Suatu hari, suatu saat jauh di masa depan, aku ingin
mengetahui bagaimanakah aku dan istriku akan mengenang bulan Maret 2011. Sudah
pasti kami akan mengingat saat itu sebagai bulan terjadinya gempa bumi besar,
namun aku pun menduga kami juga akan mengenangnya sebagai suatu masa ketika
kami selalu saja bertengkar. Boleh jadi pertengkaran itu telah menjadi awal
dari akhir pernikahan kami. Bisa juga itu telah dimulai dari jauh sebelumnya,
namun kami—atau setidaknya aku—luput memerhatikannya.
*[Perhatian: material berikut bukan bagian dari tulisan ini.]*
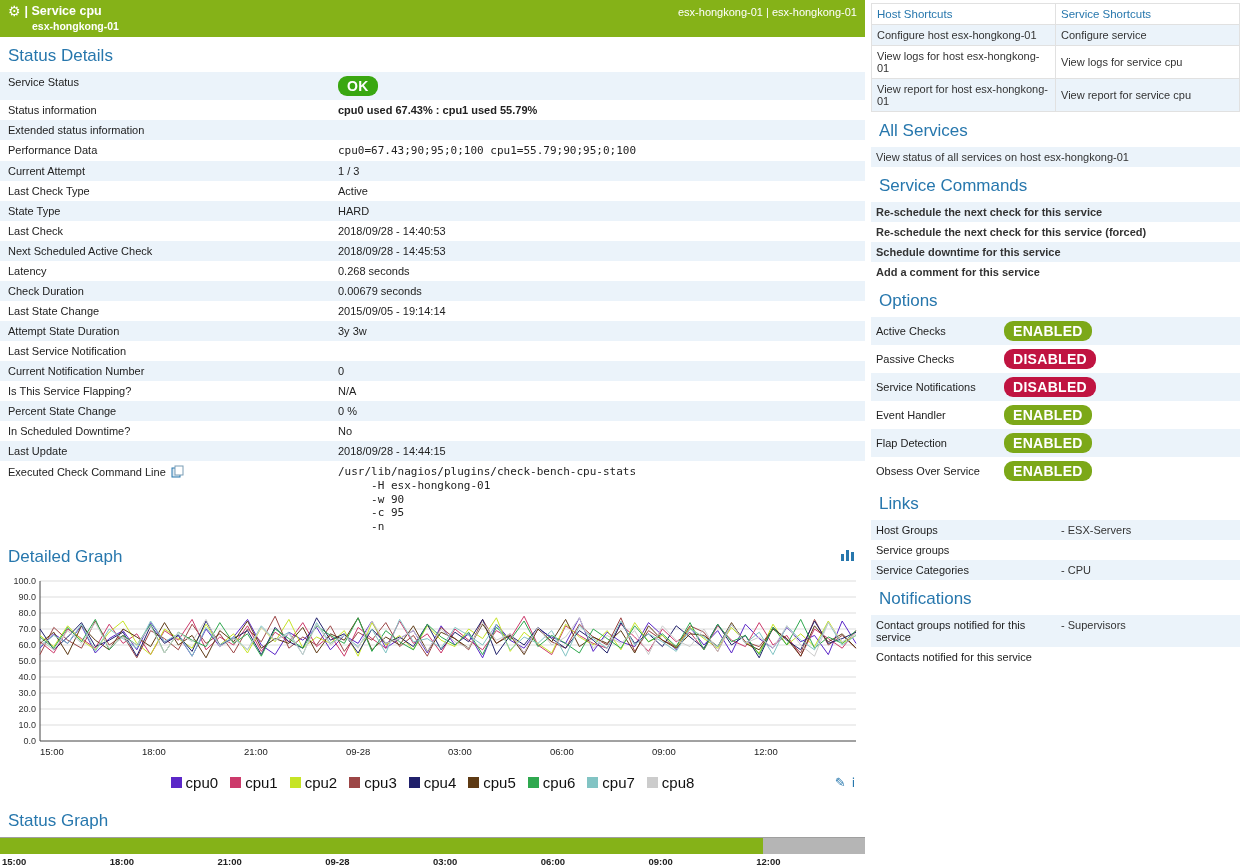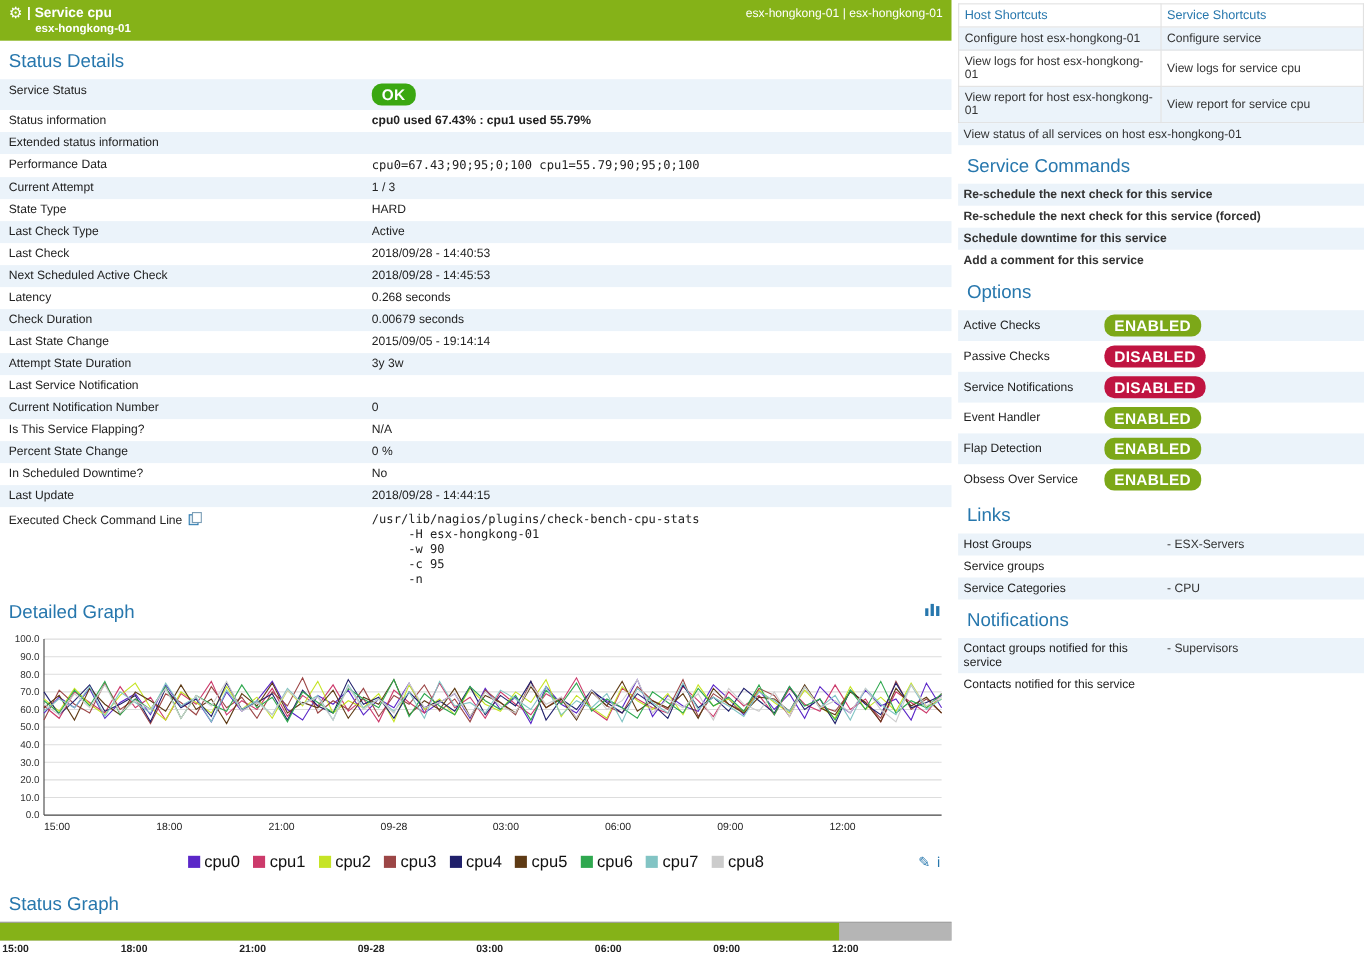--- a/index.html
+++ b/index.html
@@ -109,26 +109,26 @@
       </tr>
       <tr>
         <td class="label">Performance Data</td>
         <td class="mono">cpu0=67.43;90;95;0;100 cpu1=55.79;90;95;0;100</td>
       </tr>
       <tr>
         <td class="label">Current Attempt</td>
         <td>1 / 3</td>
       </tr>
       <tr>
+        <td class="label">Last Check Type</td>
+        <td>Active</td>
+      </tr>
+      <tr>
         <td class="label">State Type</td>
         <td>HARD</td>
-      </tr>
-      <tr>
-        <td class="label">Last Check Type</td>
-        <td>Active</td>
       </tr>
       <tr>
         <td class="label">Last Check</td>
         <td>2018/09/28 - 14:40:53</td>
       </tr>
       <tr>
         <td class="label">Next Scheduled Active Check</td>
         <td>2018/09/28 - 14:45:53</td>
       </tr>
       <tr>
@@ -329,20 +329,21 @@
           <td>
               <a>View report for host esx-hongkong-01</a>
             </td>
           <td>
               <a>View report for service cpu</a>
             </td>
         </tr>
       </tbody>
     </table>
 
+    <div class="section-title">All Services</div>
     <div class="rp-group">
       <div class="rp-row">
         <a>View status of all services on host esx-hongkong-01</a>
       </div>
     </div>
 
     <div class="section-title">Service Commands</div>
     <div class="rp-group">
       <div class="rp-row bold"><a>Re-schedule the next check for this service</a></div>
       <div class="rp-row bold"><a>Re-schedule the next check for this service (forced)</a></div>

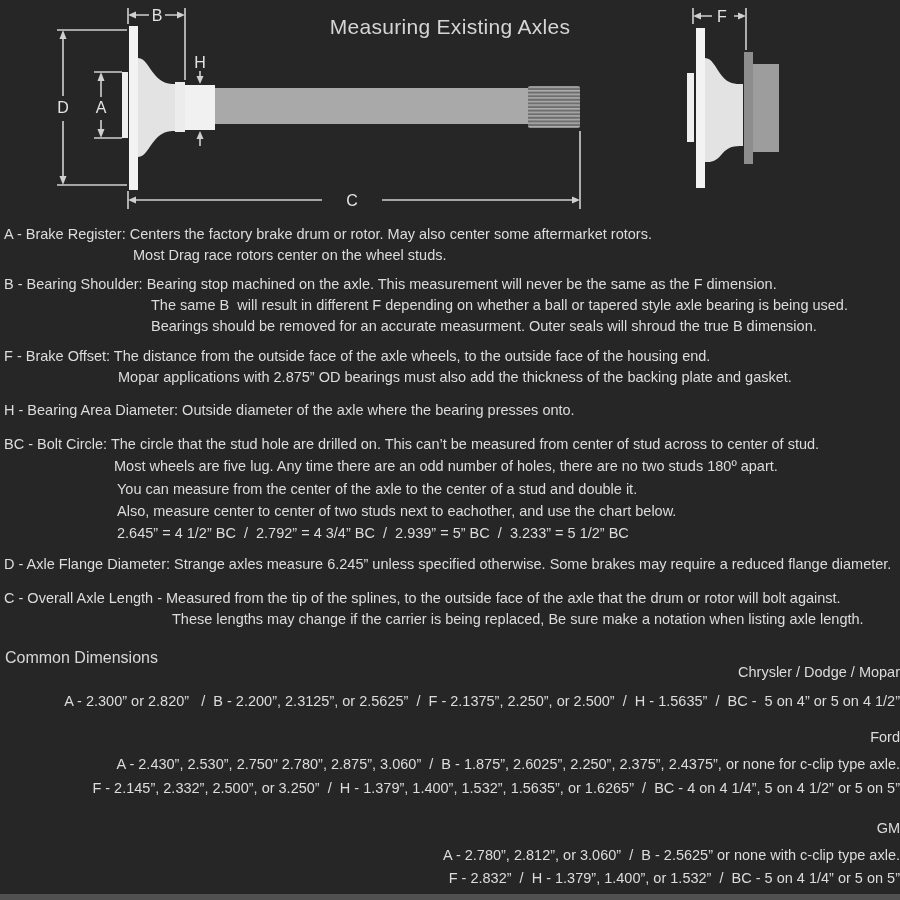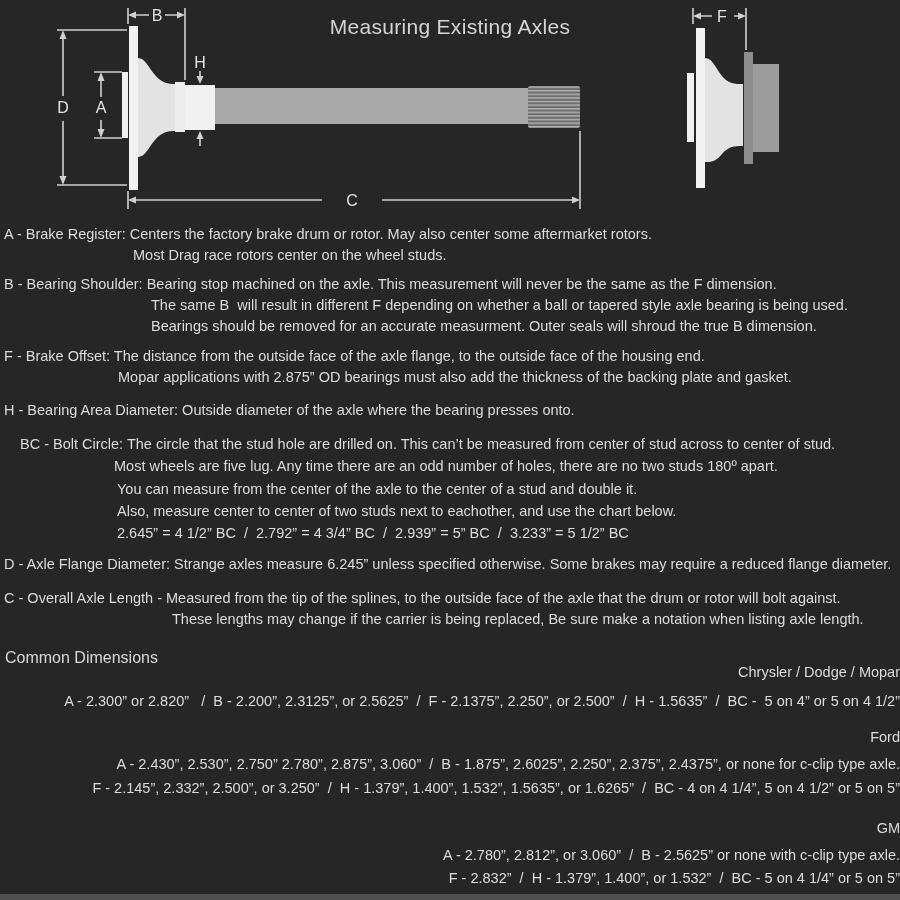--- a/index.html
+++ b/index.html
@@ -104,30 +104,30 @@
     <div class="ln" style="padding-left:133px">Most Drag race rotors center on the wheel studs.</div>
   </div>
 
   <div class="sec" style="top:274px">
     <div class="ln" style="padding-left:4px">B - Bearing Shoulder: Bearing stop machined on the axle. This measurement will never be the same as the F dimension.</div>
     <div class="ln" style="padding-left:151px">The same B  will result in different F depending on whether a ball or tapered style axle bearing is being used.</div>
     <div class="ln" style="padding-left:151px">Bearings should be removed for an accurate measurment. Outer seals will shroud the true B dimension.</div>
   </div>
 
   <div class="sec" style="top:346px">
-    <div class="ln" style="padding-left:4px">F - Brake Offset: The distance from the outside face of the axle flange, to the outside face of the housing end.</div>
+    <div class="ln" style="padding-left:4px">F - Brake Offset: The distance from the outside face of the axle wheels, to the outside face of the housing end.</div>
     <div class="ln" style="padding-left:118px">Mopar applications with 2.875” OD bearings must also add the thickness of the backing plate and gasket.</div>
   </div>
 
   <div class="sec" style="top:400px">
     <div class="ln" style="padding-left:4px">H - Bearing Area Diameter: Outside diameter of the axle where the bearing presses onto.</div>
   </div>
 
   <div class="sec sec-bc" style="top:433px">
-    <div class="ln" style="padding-left:20px">BC - Bolt Circle: The circle that the stud hole are drilled on. This can’t be measured from center of stud across to center of stud.</div>
+    <div class="ln" style="padding-left:4px">BC - Bolt Circle: The circle that the stud hole are drilled on. This can’t be measured from center of stud across to center of stud.</div>
     <div class="ln" style="padding-left:114px">Most wheels are five lug. Any time there are an odd number of holes, there are no two studs 180º apart.</div>
     <div class="ln" style="padding-left:117px">You can measure from the center of the axle to the center of a stud and double it.</div>
     <div class="ln" style="padding-left:117px">Also, measure center to center of two studs next to eachother, and use the chart below.</div>
     <div class="ln" style="padding-left:117px">2.645” = 4 1/2” BC  /  2.792” = 4 3/4” BC  /  2.939” = 5” BC  /  3.233” = 5 1/2” BC</div>
   </div>
 
   <div class="sec" style="top:554px">
     <div class="ln" style="padding-left:4px">D - Axle Flange Diameter: Strange axles measure 6.245” unless specified otherwise. Some brakes may require a reduced flange diameter.</div>
   </div>
 

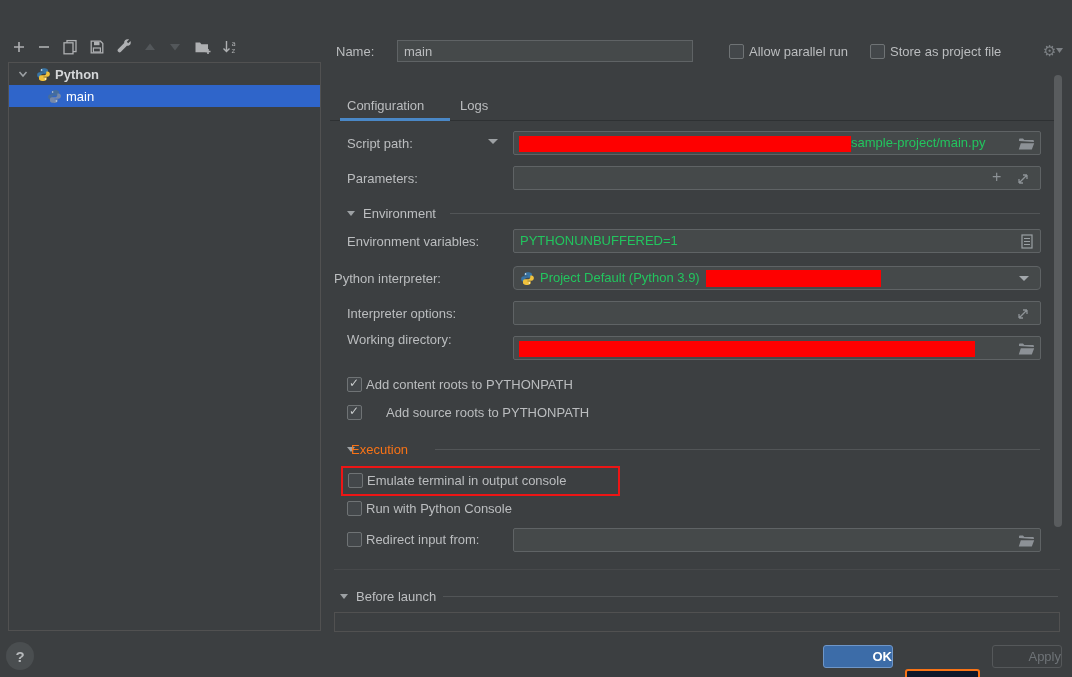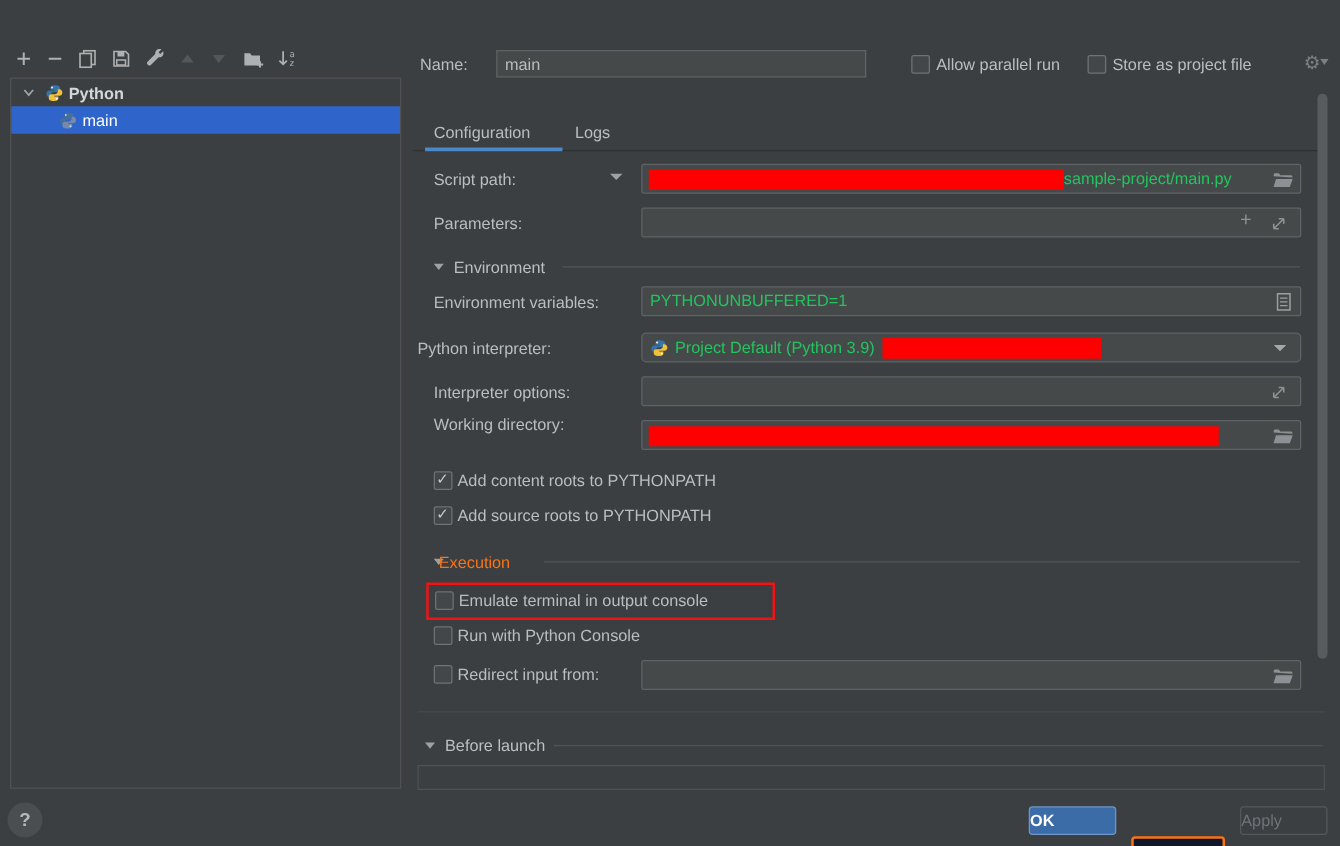--- a/index.html
+++ b/index.html
@@ -39,21 +39,21 @@
   .cb.checked::after{content:"✓";position:absolute;left:1px;top:-2px;color:#c9cccd;font-size:12px;}
   
   .sec-arrow{position:absolute;width:0;height:0;border-left:4px solid transparent;
              border-right:4px solid transparent;border-top:5px solid #9da1a4;}
   .sep{position:absolute;height:1px;background:#525557;}
   
   .tab{position:absolute;color:#bbbdbf;cursor:default;}
   .tab-underline{position:absolute;height:3px;background:#4a88c7;}
   .tab-baseline{position:absolute;height:1px;background:#2e3133;}
   
-  .btn{position:absolute;height:23px;border-radius:3px;text-align:left;line-height:22px;
+  .btn{position:absolute;height:23px;border-radius:3px;text-align:right;line-height:22px;
        font-size:13px;box-sizing:border-box;cursor:default;}
   .btn-ok{background:#3c6ca8;border:1px solid #6e96c8;color:#ffffff;font-weight:bold;}
   .btn-cancel{background:#0f172a;border:2px solid #f97316;color:#c2c4c6;margin-top:24px;}
   .btn-apply{background:transparent;border:1px solid #55585a;color:#6e7377;}
   
   .help-circle{position:absolute;left:6px;top:642px;width:28px;height:28px;border-radius:50%;
                background:#4a4e50;color:#b6b9bb;font-size:15px;font-weight:bold;
                display:flex;align-items:center;justify-content:center;}
   .scroll-thumb{position:absolute;left:1054px;top:75px;width:8px;height:452px;
                 background:#595c5e;border-radius:4px;}
@@ -218,21 +218,21 @@
     <svg class="abs" style="left:504px;top:5px" width="17" height="14" viewBox="0 0 17 14">
         <path d="M1 4V2.6C1 2 1.5 1.5 2.1 1.5H5l1.3 1.6h8.5c.6 0 1.1.5 1.1 1.1V5z" fill="#8c9196"></path>
         <path d="M2.8 6.2H16.2L13.8 12.5H.8z" fill="#8c9196"></path>
       </svg>
   </div>
 
   <span class="cb checked" style="left:347px;top:377px"></span>
   <span class="label" style="left:366px;top:377px">Add content roots to PYTHONPATH</span>
 
   <span class="cb checked" style="left:347px;top:405px"></span>
-  <span class="label" style="left:366px;top:405px">Add source roots to PYTHONPATH</span>
+  <span class="label" style="left:386px;top:405px">Add source roots to PYTHONPATH</span>
 
   <span class="sec-arrow" style="left:347px;top:447px"></span>
   <span class="label" style="left:351px;top:442px;color:#f97316">Execution</span>
   <div class="sep" style="left:435px;top:449px;width:605px"></div>
 
   <div class="hl-red" style="left:341px;top:466px;width:275px;height:26px"></div>
   <span class="cb" style="left:348px;top:473px"></span>
   <span class="label" style="left:367px;top:473px">Emulate terminal in output console</span>
 
   <span class="cb" style="left:347px;top:501px"></span>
Tiga minggu dari
sekarang, boleh jadi kami bukan lagi suami istri, dan kemungkinan aku akan
menjadi pria paruh baya mencurigakan yang merengek di balik perosotan taman,
sembari menggali lubang di tanah dengan belencong untuk mengubur satu dekade
lebih kenangan bersama istrinya. Aku tidak hendak menjadi pria itu, namun aku
tidak yakin. Terus terang, aku belum tahu akan bagaimana jadinya.
Pada malam itu pun kami mulai bertengkar lebih awal. Saat itu sedang ada pemadaman listrik bergilir, yang sudah terjadi berturut-turut. Pertengkaran itu dimulai karena hal sepele, seperti di mana pemantik kompor dan siapa yang terakhir kali menggunakannya. Aku tidak ingat bagaimana percekcokan itu berkembang, dan aku pun tidak suka menjelaskannya sekalipun bila aku melakukannya, namun sebagaimana semua pertengkaran kami Maret itu, pada akhirnya sampailah kami pada soal uang. Begitu kami sampai pada titik itu, sedikit selera humor yang biasanya entah bagaimana dapat menjaga agar pertengkaran kami tidak terlalu sengit pun kabur ke tepi medan pertempuran. Uang—atau kekurangan yang fatal dari padanya—merupakan magma yang memompa perselisihan kami.